Definition
Actions & Recommendations is a Lightning component that surfaces Next Best Action suggestions and Einstein recommendations directly on record pages. It displays a prioritized list of recommended actions, offers, or steps for users to take based on strategy rules and AI-driven insights configured by the administrator.
Real-World Example
At Meridian Telecom, the service console displays the Actions & Recommendations component on each Case page. When an agent opens a high-value customer's Case, the component suggests "Offer loyalty discount" and "Schedule callback with retention team" based on the customer's churn risk score and contract renewal date.
Why Actions & Recommendations Matters
Actions & Recommendations directly addresses the challenge of decision fatigue in customer-facing roles by automatically surfacing prioritized, contextual next steps on record pages without requiring users to search through multiple systems or remember playbooks. Unlike static dashboards or reports, this component delivers personalized recommendations powered by strategy rules and Einstein AI, enabling sales reps to immediately see the optimal action for a prospect, service agents to identify upsell opportunities during support cases, or account executives to spot churn risks during quarterly business reviews. This transforms record pages from passive information displays into active guidance systems that drive consistent execution of business strategy and improve conversion rates across the customer lifecycle.
As organizations scale, the absence of Actions & Recommendations leads to inconsistent decision-making where agents rely on individual judgment rather than data-driven recommendations, resulting in missed upsell opportunities, delayed risk interventions, and longer resolution times.

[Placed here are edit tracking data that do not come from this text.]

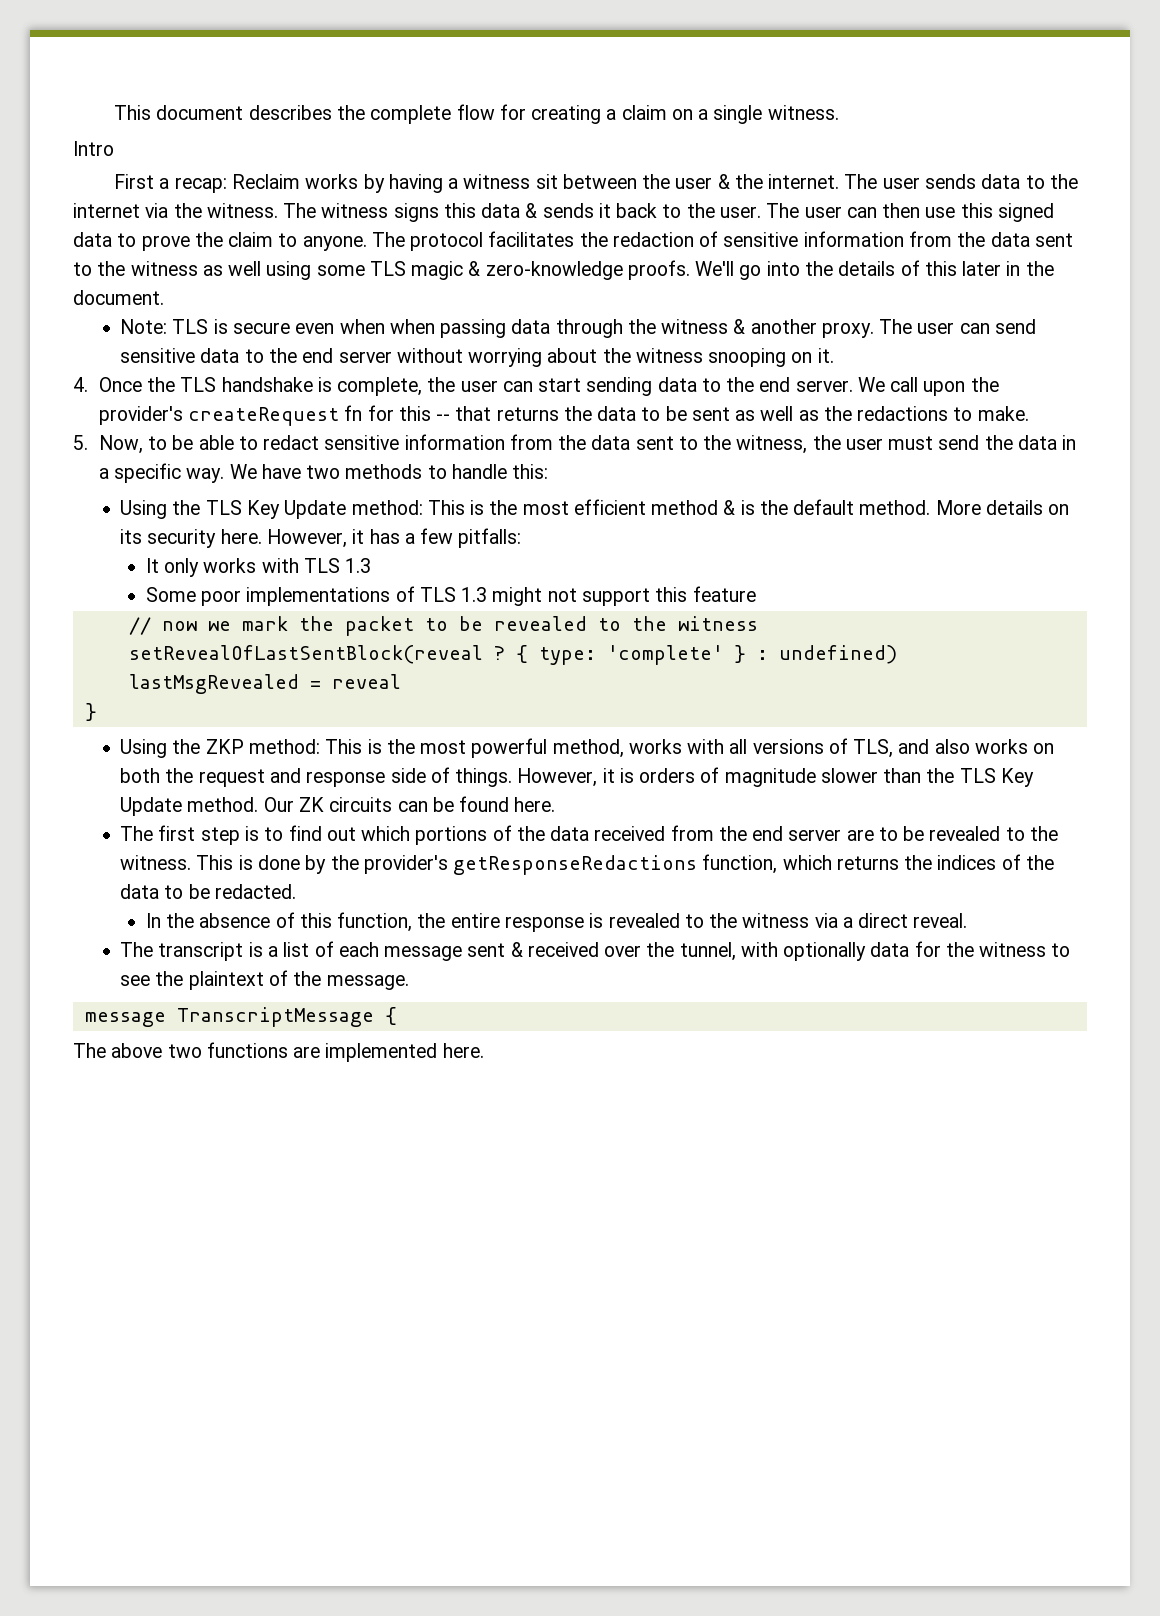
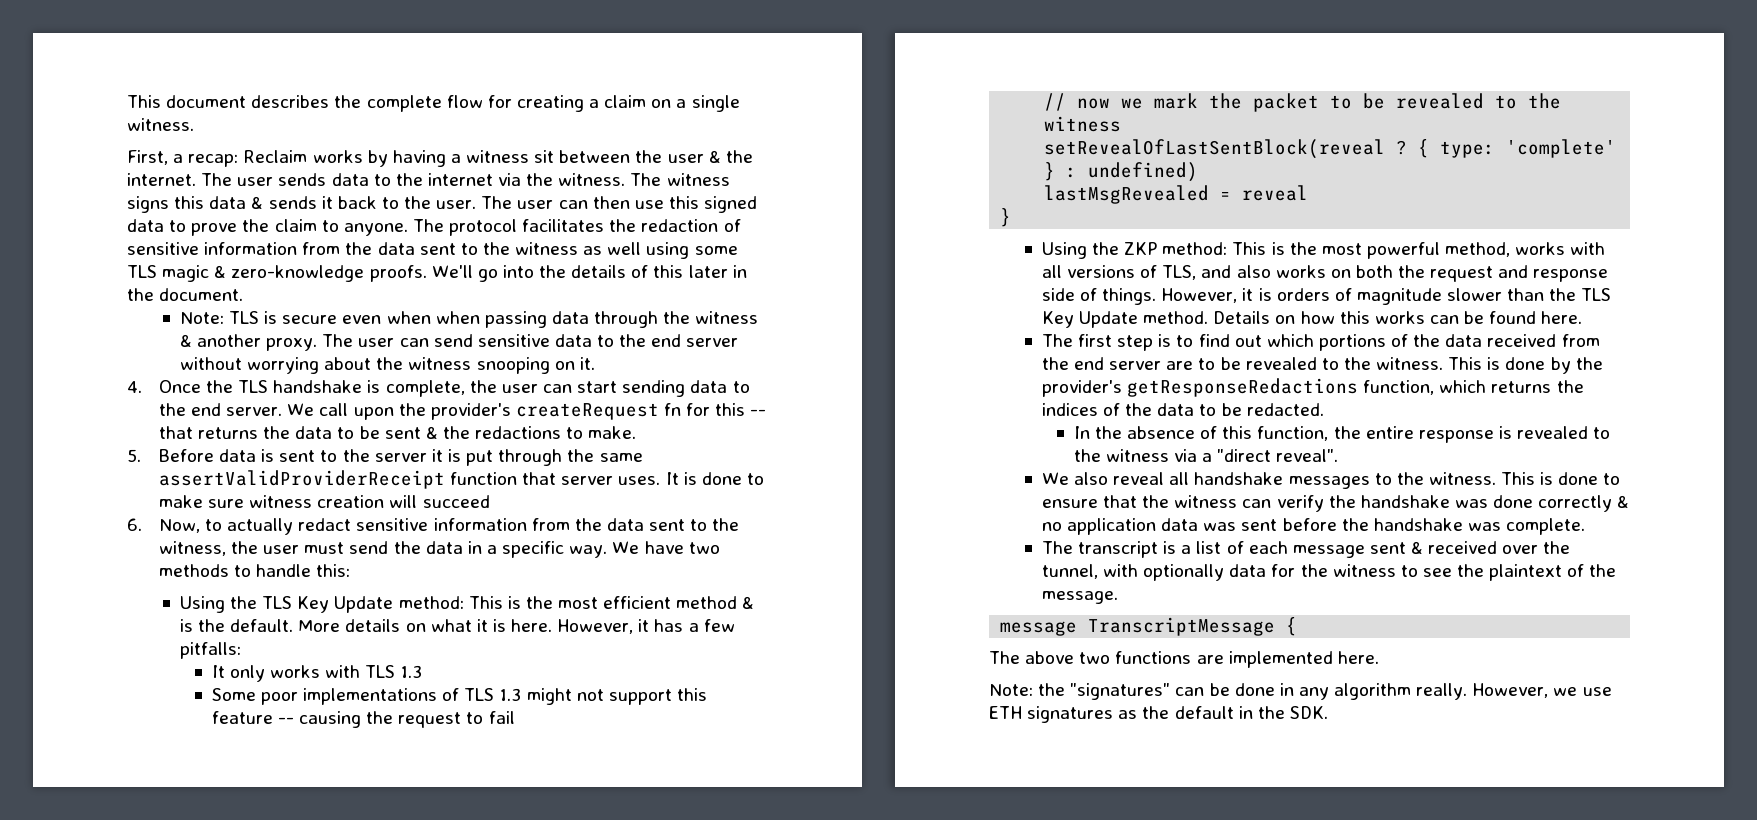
- Intro
- First a recap: Reclaim works by having a witness sit between the user & the internet.
+ First, a recap: Reclaim works by having a witness sit between the user & the internet.
- We call upon the provider's createRequest fn for this -- that returns the data to be sent as well as the redactions to make.
+ We call upon the provider's createRequest fn for this -- that returns the data to be sent & the redactions to make.
- 5. Now, to be able to redact sensitive information from the data sent to the witness, the user must send the data in a specific way.
+ 5. Before data is sent to the server it is put through the same assertValidProviderReceipt function that server uses. It is done to make sure witness creation will succeed
+ 6. Now, to actually redact sensitive information from the data sent to the witness, the user must send the data in a specific way.
- Using the TLS Key Update method: This is the most efficient method & is the default method.
+ Using the TLS Key Update method: This is the most efficient method & is the default.
- More details on its security here.
+ More details on what it is here.
- Some poor implementations of TLS 1.3 might not support this feature
+ Some poor implementations of TLS 1.3 might not support this feature -- causing the request to fail
- Our ZK circuits can be found here.
+ Details on how this works can be found here.
- In the absence of this function, the entire response is revealed to the witness via a direct reveal.
+ In the absence of this function, the entire response is revealed to the witness via a "direct reveal".
+ We also reveal all handshake messages to the witness. This is done to ensure that the witness can verify the handshake was done correctly & no application data was sent before the handshake was complete.
+ Note: the "signatures" can be done in any algorithm really. However, we use ETH signatures as the default in the SDK.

Without this component, high-value customers might not receive priority offers during critical moments, retention teams might miss early churn signals, and sales teams might pursue leads that don't align with current strategic priorities. The cost compounds quickly: a support team missing 10% of upsell opportunities on 10,000 annual cases represents significant lost revenue, while service organizations without proactive churn recommendations may see preventable customer attrition spike as the customer base grows.

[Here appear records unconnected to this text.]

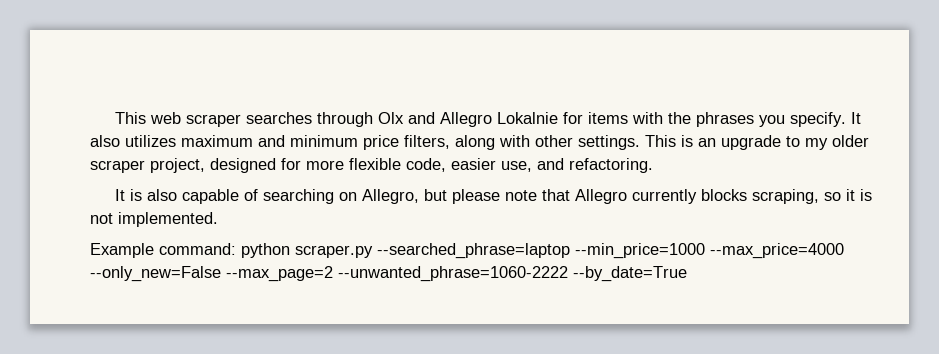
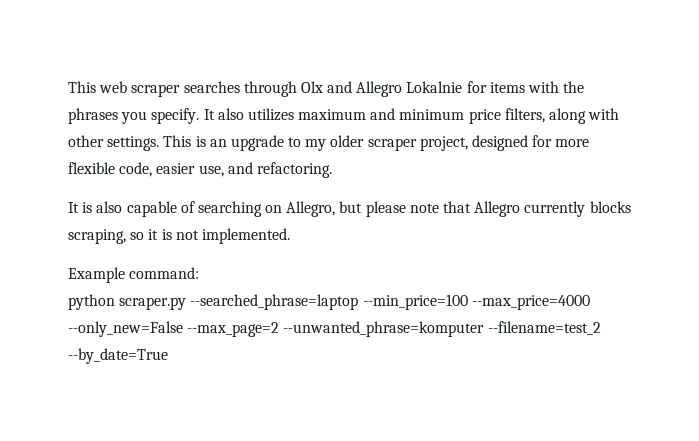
- Example command: python scraper.py --searched_phrase=laptop --min_price=1000 --max_price=4000 --only_new=False --max_page=2 --unwanted_phrase=1060-2222 --by_date=True
+ Example command:
+ python scraper.py --searched_phrase=laptop --min_price=100 --max_price=4000 --only_new=False --max_page=2 --unwanted_phrase=komputer --filename=test_2 --by_date=True

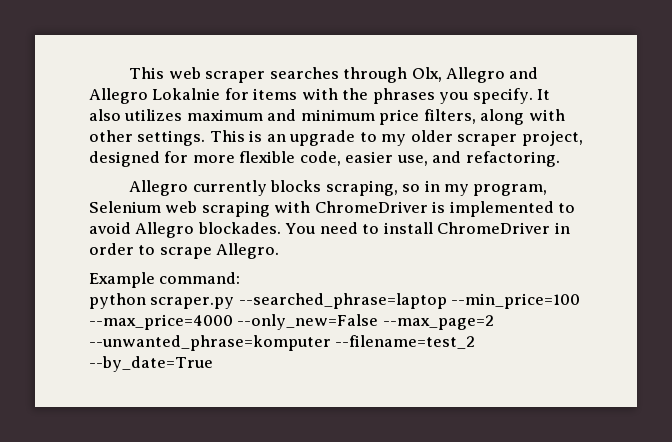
- This web scraper searches through Olx and Allegro Lokalnie for items with the phrases you specify.
+ This web scraper searches through Olx, Allegro and Allegro Lokalnie for items with the phrases you specify.
- It is also capable of searching on Allegro, but please note that Allegro currently blocks scraping, so it is not implemented.
+ Allegro currently blocks scraping, so in my program, Selenium web scraping with ChromeDriver is implemented to avoid Allegro blockades. You need to install ChromeDriver in order to scrape Allegro.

How Organizations Use Actions & Recommendations
- Vertex Financial Services — Vertex configured Actions & Recommendations on their Opportunity record page to surface Next Best Action recommendations based on deal size, customer industry, and contract renewal proximity. Their strategy rules identify high-value deals approaching renewal and recommend 'Schedule executive sponsor meeting' and 'Prepare renewal proposal with expanded services.' Since implementation, Vertex increased renewal deal sizes by 23% because account executives were prompted to engage executive sponsors before competitors could, and the component reduced the time reps spent in the CRM searching for renewal playbooks by 40%.

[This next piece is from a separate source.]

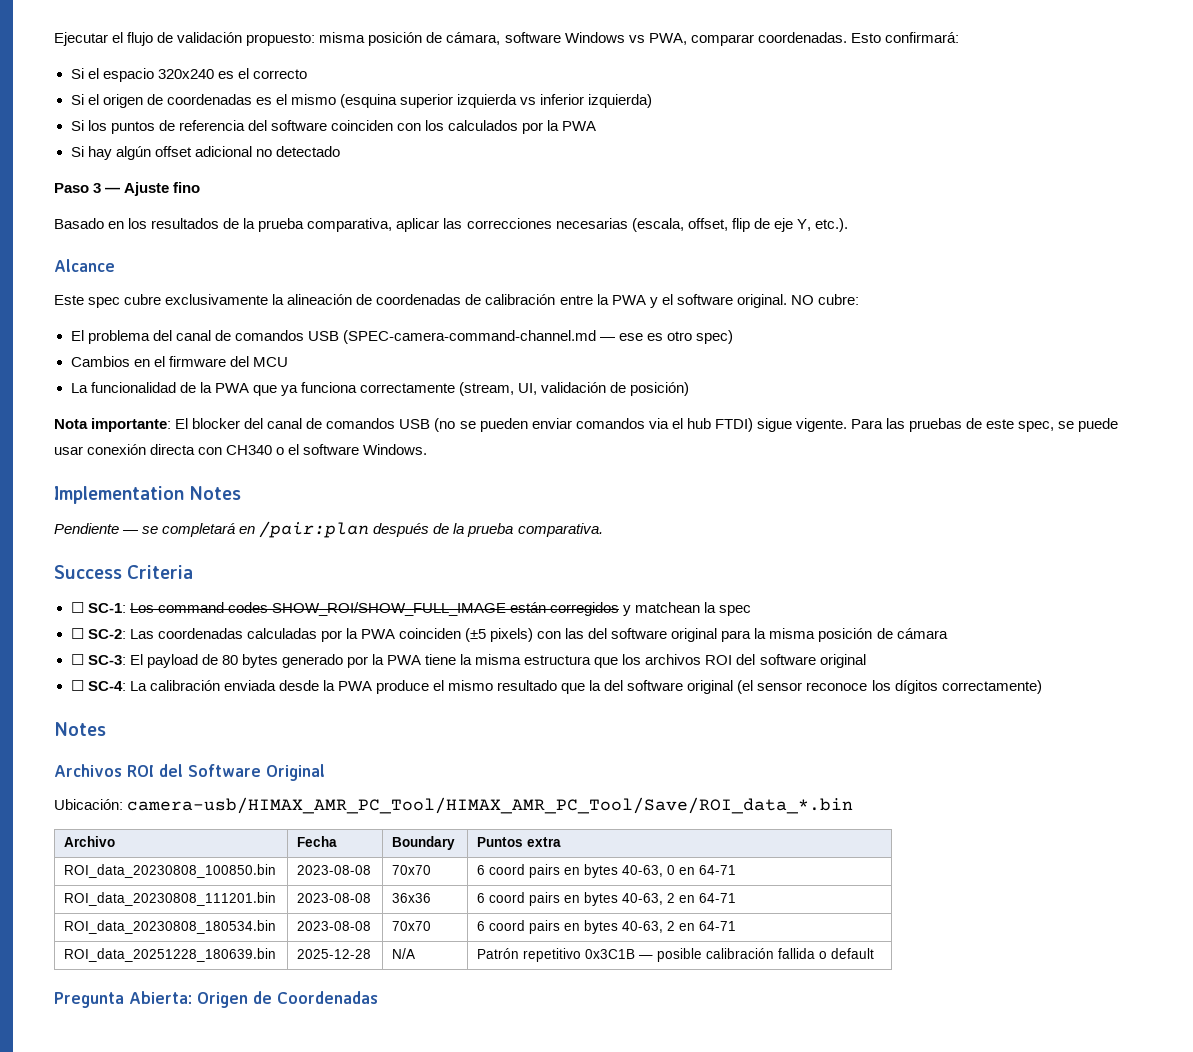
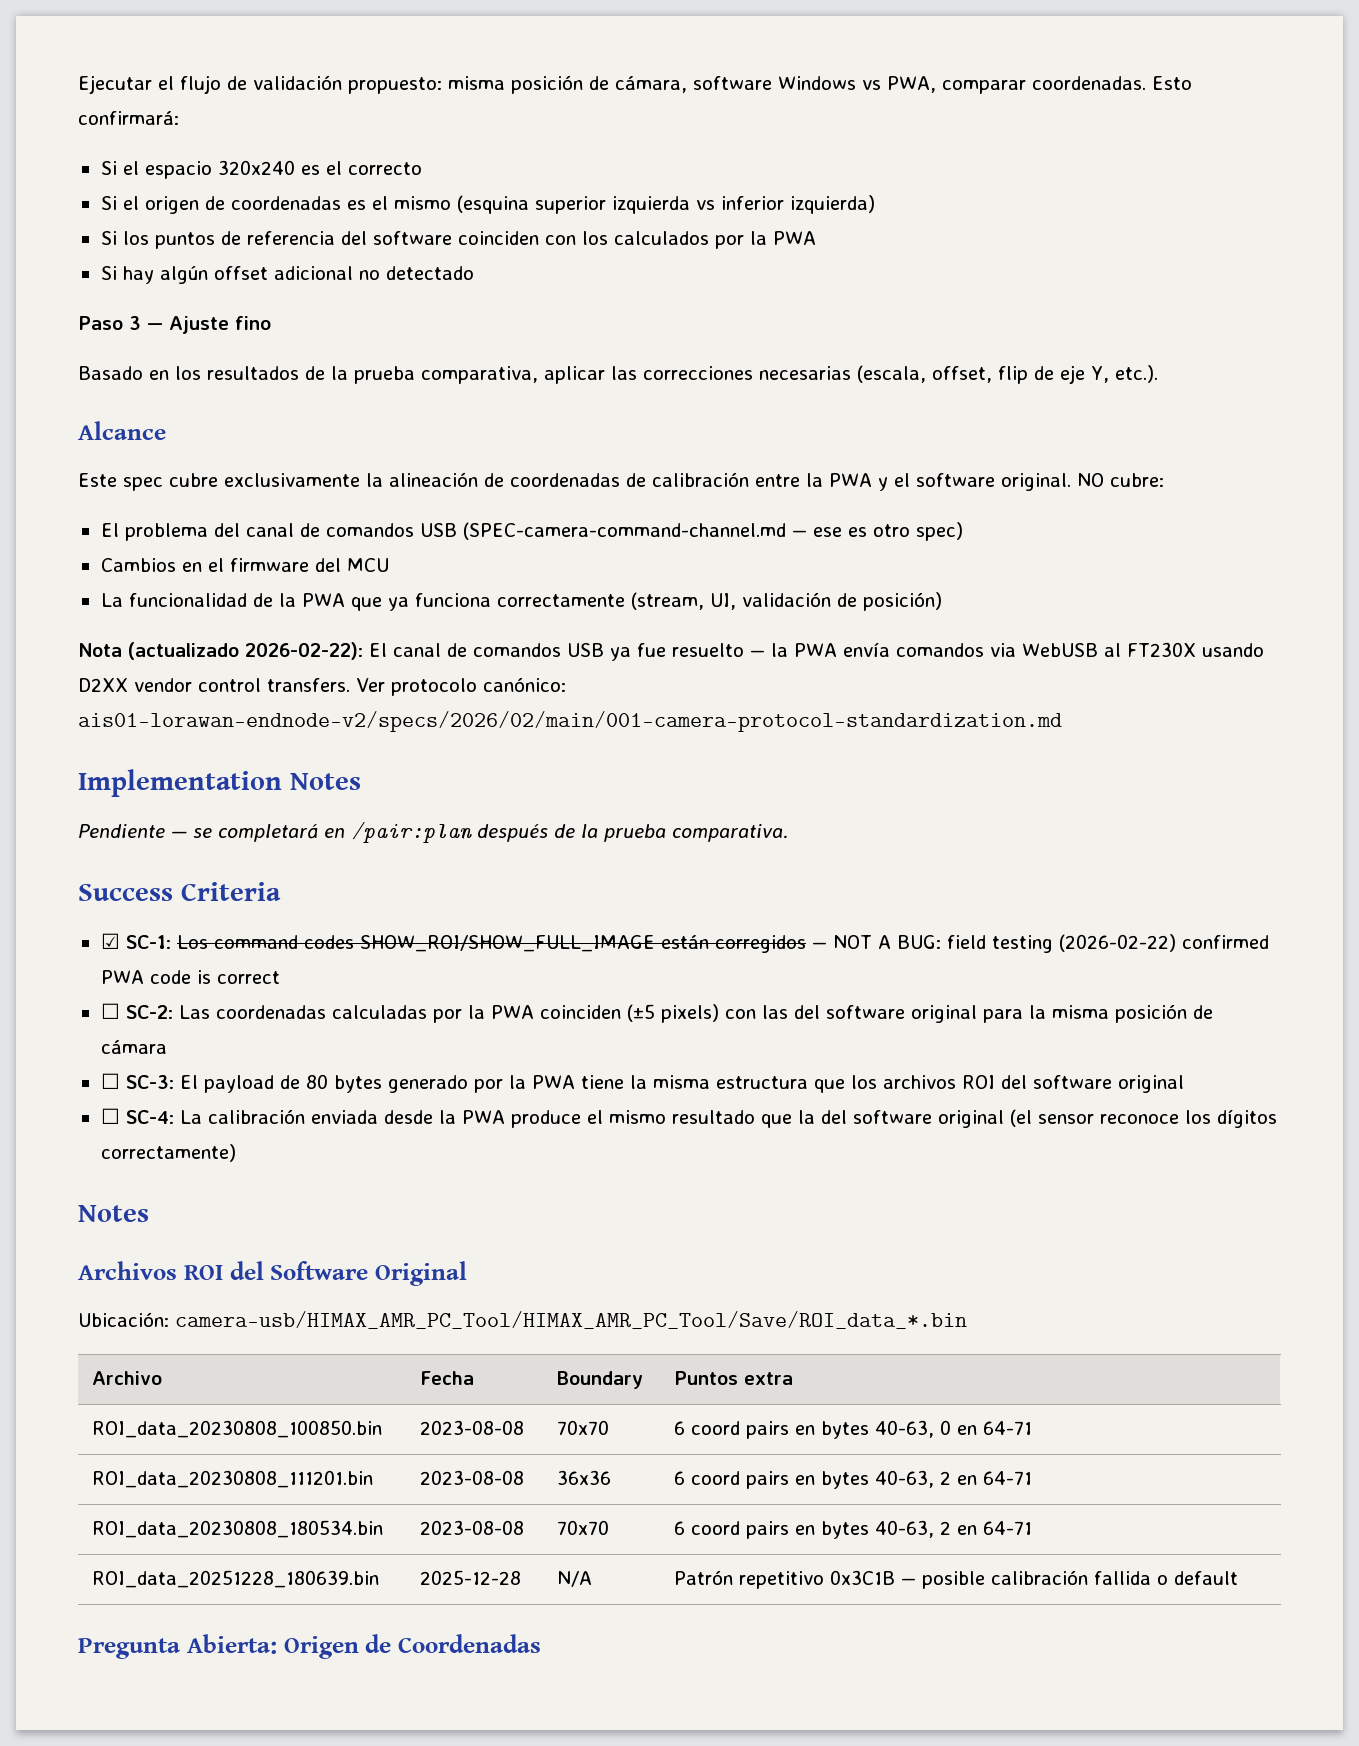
- Nota importante: El blocker del canal de comandos USB (no se pueden enviar comandos via el hub FTDI) sigue vigente. Para las pruebas de este spec, se puede usar conexión directa con CH340 o el software Windows.
+ Nota (actualizado 2026-02-22): El canal de comandos USB ya fue resuelto — la PWA envía comandos via WebUSB al FT230X usando D2XX vendor control transfers. Ver protocolo canónico: ais01-lorawan-endnode-v2/specs/2026/02/main/001-camera-protocol-standardization.md
- ☐ SC-1: Los command codes SHOW_ROI/SHOW_FULL_IMAGE están corregidos y matchean la spec
+ ☑ SC-1: Los command codes SHOW_ROI/SHOW_FULL_IMAGE están corregidos — NOT A BUG: field testing (2026-02-22) confirmed PWA code is correct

- Nimbus Healthcare Solutions — Nimbus Health integrated Actions & Recommendations into their Case management interface for patient service representatives, pulling Einstein predictions about customer churn risk and life event data. The component displays recommendations like 'Offer preferred provider network upgrade' or 'Escalate to retention specialist' when high-risk customers contact support. This targeted intervention reduced patient churn by 18% and improved Net Promoter Score by 12 points because at-risk customers received proactive retention offers during their most critical service moments rather than discovering competitors later.
- CrossRiver Consulting Group — CrossRiver implemented Actions & Recommendations using custom strategy rules tied to their resource allocation and project profitability models. When consultants open a Lead or Opportunity, the component recommends whether to pursue the deal, suggests the optimal engagement model, and surfaces related existing customers who could benefit from the same service. By surfacing 'Cross-sell enterprise platform to similar industry peer' recommendations tied to their ML-powered propensity model, CrossRiver identified and captured $2.3M in cross-sell revenue in their first year that would have otherwise been missed because relationship managers lacked visibility into which existing customers were best positioned for new offerings.